Listed records.
==================================================
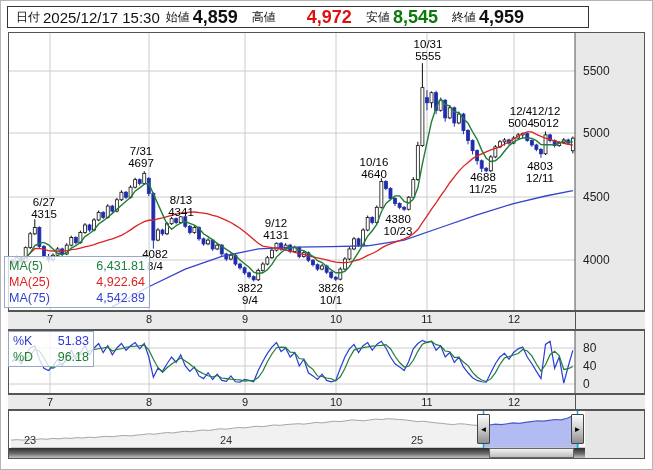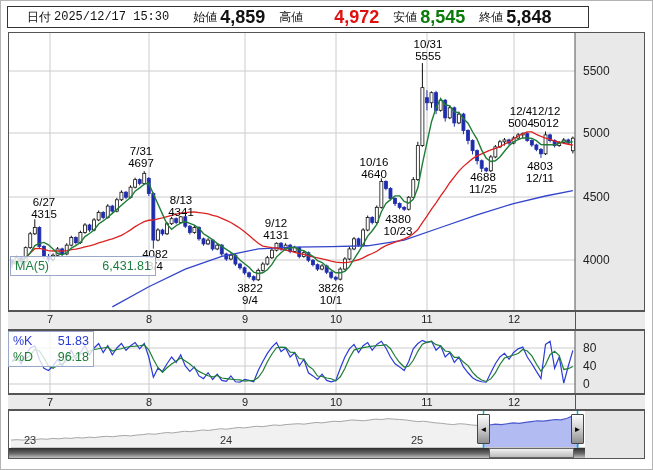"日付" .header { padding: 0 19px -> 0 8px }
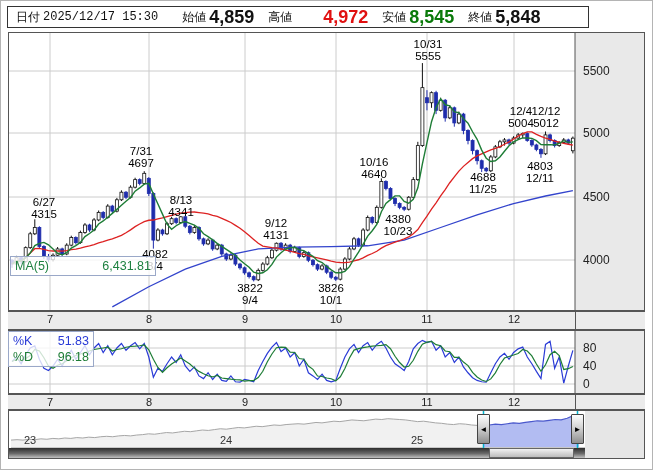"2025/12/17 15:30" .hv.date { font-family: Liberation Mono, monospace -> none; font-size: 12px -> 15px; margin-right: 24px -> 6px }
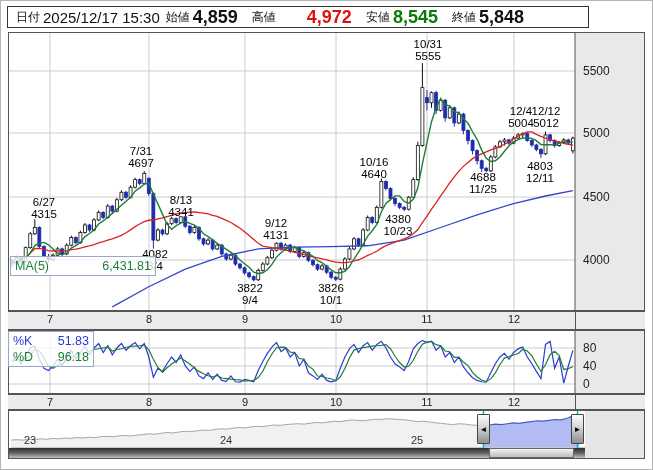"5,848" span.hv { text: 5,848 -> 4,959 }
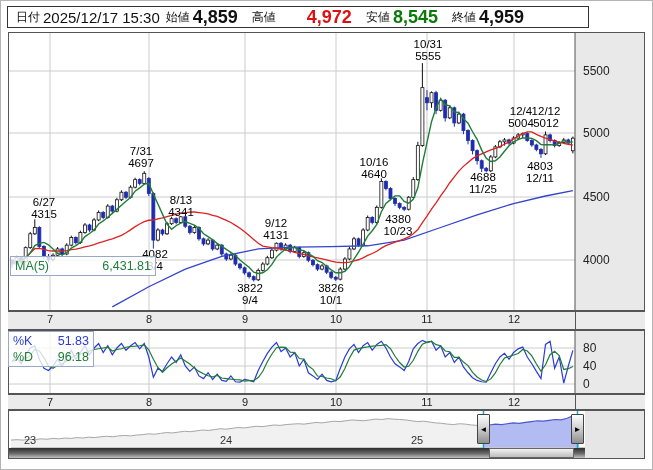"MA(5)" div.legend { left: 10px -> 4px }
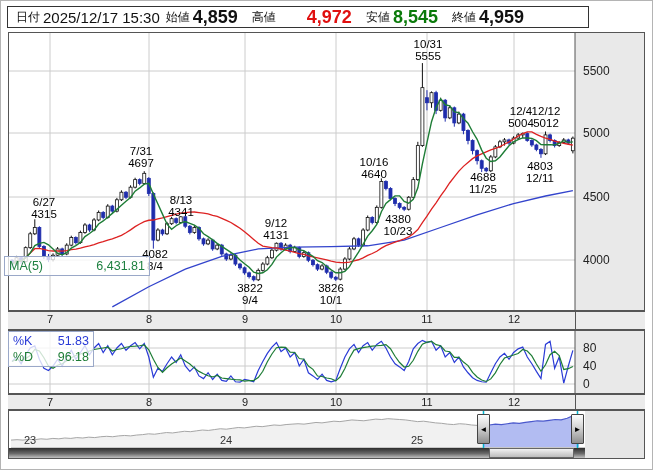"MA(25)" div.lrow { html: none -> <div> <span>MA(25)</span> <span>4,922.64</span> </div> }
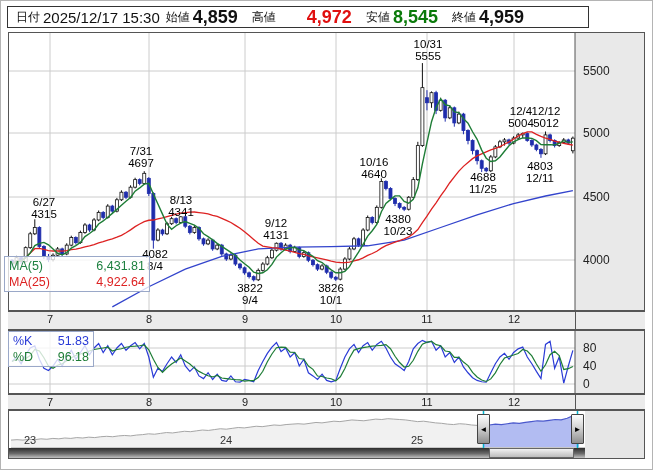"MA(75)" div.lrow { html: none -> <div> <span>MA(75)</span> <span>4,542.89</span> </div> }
==================================================
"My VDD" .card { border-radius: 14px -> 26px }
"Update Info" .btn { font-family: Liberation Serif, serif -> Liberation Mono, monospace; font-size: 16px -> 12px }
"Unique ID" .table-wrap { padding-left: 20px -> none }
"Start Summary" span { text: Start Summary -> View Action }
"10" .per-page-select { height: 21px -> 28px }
==================================================
What you are asked to do.
Give only the lines from the one holding "padding-left: 20px ->" through the one holding "height: 21px ->", each restated exactly as it appears above.

Result.
"Unique ID" .table-wrap { padding-left: 20px -> none }
"Start Summary" span { text: Start Summary -> View Action }
"10" .per-page-select { height: 21px -> 28px }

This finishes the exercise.